Would you please copy every line below that includes the string "Sans"?
------ Information supplied ------
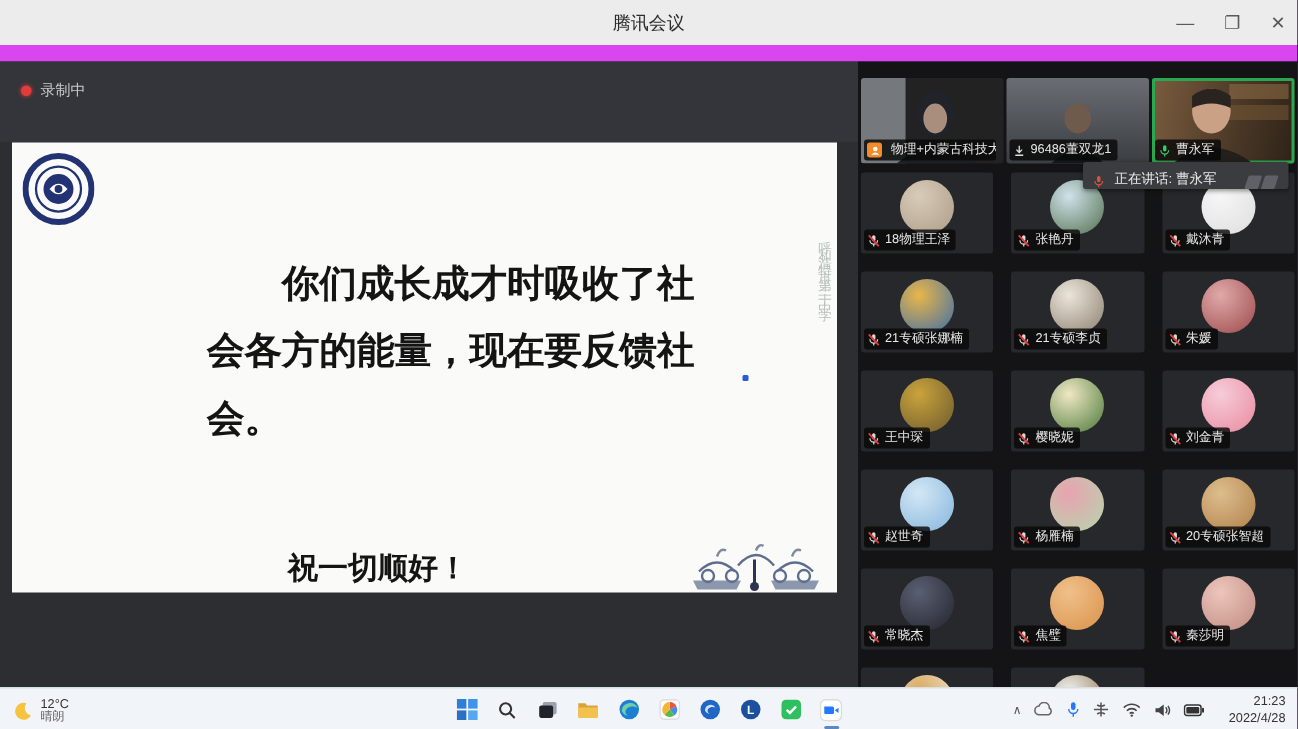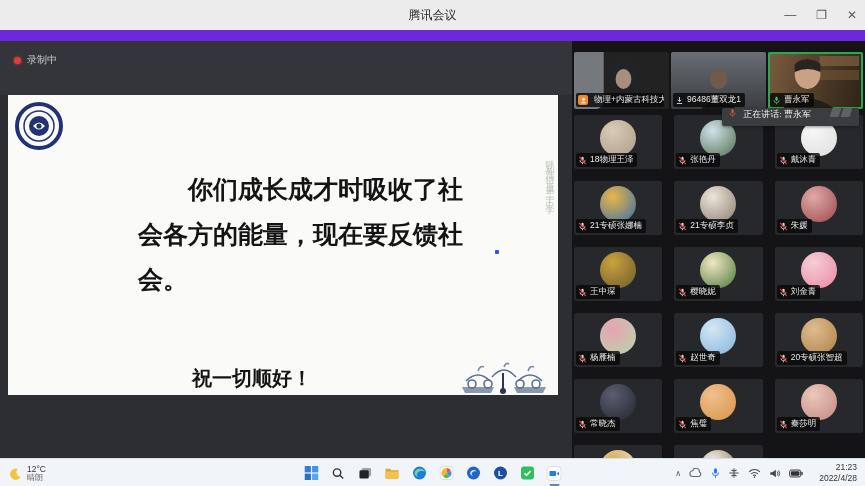--- a/index.html
+++ b/index.html
@@ -4,7 +4,7 @@
 <style>
   * { margin:0; padding:0; box-sizing:border-box; }
   html,body { width:865px; height:486px; overflow:hidden; background:#000; }
-  .app { width:865px; height:486px; position:relative; font-family:"Liberation Sans","DejaVu Sans",sans-serif; background:#6d28d9; }
+  .app { width:865px; height:486px; position:relative; font-family:"Liberation Sans","DejaVu Sans",sans-serif; background:#d946ef; }
 
   
   .titlebar { position:absolute; top:0; left:0; right:0; height:30px; background:#ececec; display:flex; align-items:center; justify-content:center; z-index:30; }

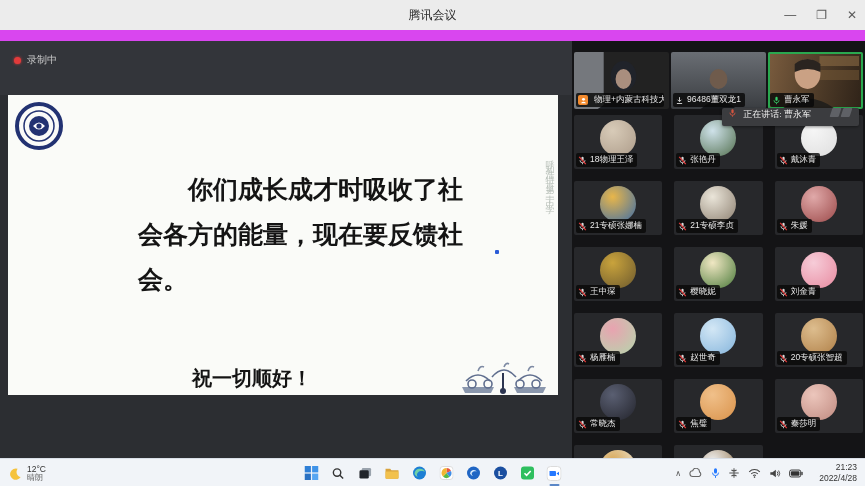--- a/index.html
+++ b/index.html
@@ -41,7 +41,7 @@
   .name-badge { position:absolute; left:2px; bottom:2px; max-width:93%; display:flex; align-items:center; gap:3px; background:rgba(8,8,8,.82); border-radius:2px; padding:1px 4px 1px 2px; font-size:8.5px; color:#e8e8e8; white-space:nowrap; overflow:hidden; z-index:3; }
   .host-chip { width:10px; height:10px; border-radius:2px; background:#f28a2e; display:inline-flex; align-items:center; justify-content:center; flex:0 0 auto; }
 
-  .toast { position:absolute; top:67px; right:6px; height:18px; display:flex; align-items:flex-start; gap:6px; background:#3b3c3f; border-radius:2px; padding:0 8px 0 6px; font-size:9px; color:#ececec; z-index:6; box-shadow:0 1px 3px rgba(0,0,0,.4);font-family:Liberation Serif, serif; }
+  .toast { position:absolute; top:67px; right:6px; height:18px; display:flex; align-items:flex-end; gap:6px; background:#3b3c3f; border-radius:2px; padding:0 8px 0 6px; font-size:9px; color:#ececec; z-index:6; box-shadow:0 1px 3px rgba(0,0,0,.4); }
   .toast .wm { display:flex; gap:2px; margin-left:14px; opacity:.45; }
   .toast .wm i { width:9px; height:9px; background:#8b8f96; transform:skewX(-18deg); border-radius:1px; }
 

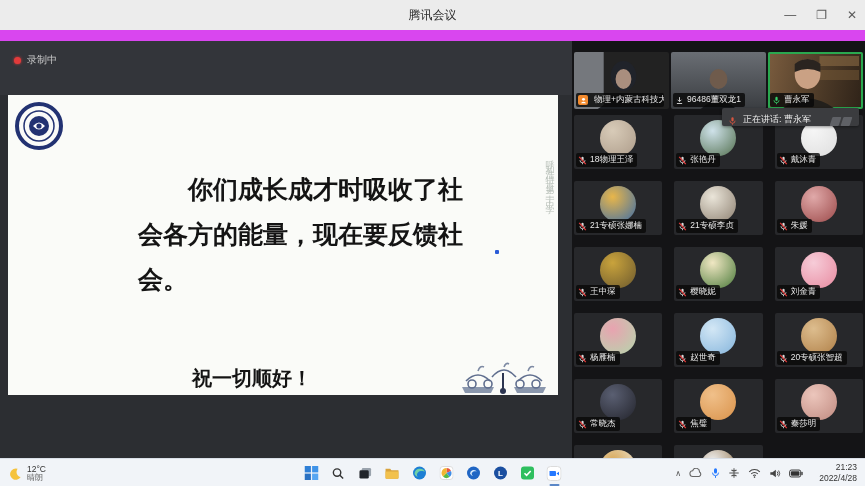--- a/index.html
+++ b/index.html
@@ -308,6 +308,18 @@
         </div>
 
         <div class="pcell">
+          <span class="avatar" style="background: radial-gradient(circle at 35% 30%, rgb(211, 231, 245), rgb(133, 181, 220));"></span>
+          <div class="name-badge">
+            <svg width="9" height="9" viewBox="0 0 12 12">
+              <rect x="4.5" y="1" width="3" height="5.6" rx="1.5" fill="#d9d9d9"></rect>
+              <path d="M2.6 5.6 a3.4 3.4 0 0 0 6.8 0 M6 9 v2" stroke="#d9d9d9" fill="none" stroke-width="1.1"></path>
+              <line x1="1.6" y1="1.2" x2="10.4" y2="10.8" stroke="#e23b3b" stroke-width="1.7"></line>
+            </svg>
+            <span class="pname">赵世奇</span>
+          </div>
+        </div>
+
+        <div class="pcell">
           <span class="avatar" style="background: radial-gradient(circle at 35% 30%, rgb(232, 163, 176), rgb(181, 214, 172));"></span>
           <div class="name-badge">
             <svg width="9" height="9" viewBox="0 0 12 12">
@@ -316,18 +328,6 @@
               <line x1="1.6" y1="1.2" x2="10.4" y2="10.8" stroke="#e23b3b" stroke-width="1.7"></line>
             </svg>
             <span class="pname">杨雁楠</span>
-          </div>
-        </div>
-
-        <div class="pcell">
-          <span class="avatar" style="background: radial-gradient(circle at 35% 30%, rgb(211, 231, 245), rgb(133, 181, 220));"></span>
-          <div class="name-badge">
-            <svg width="9" height="9" viewBox="0 0 12 12">
-              <rect x="4.5" y="1" width="3" height="5.6" rx="1.5" fill="#d9d9d9"></rect>
-              <path d="M2.6 5.6 a3.4 3.4 0 0 0 6.8 0 M6 9 v2" stroke="#d9d9d9" fill="none" stroke-width="1.1"></path>
-              <line x1="1.6" y1="1.2" x2="10.4" y2="10.8" stroke="#e23b3b" stroke-width="1.7"></line>
-            </svg>
-            <span class="pname">赵世奇</span>
           </div>
         </div>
------
◆ **Response box**
-  .app { width:865px; height:486px; position:relative; font-family:"Liberation Sans","DejaVu Sans",sans-serif; background:#6d28d9; }
+  .app { width:865px; height:486px; position:relative; font-family:"Liberation Sans","DejaVu Sans",sans-serif; background:#d946ef; }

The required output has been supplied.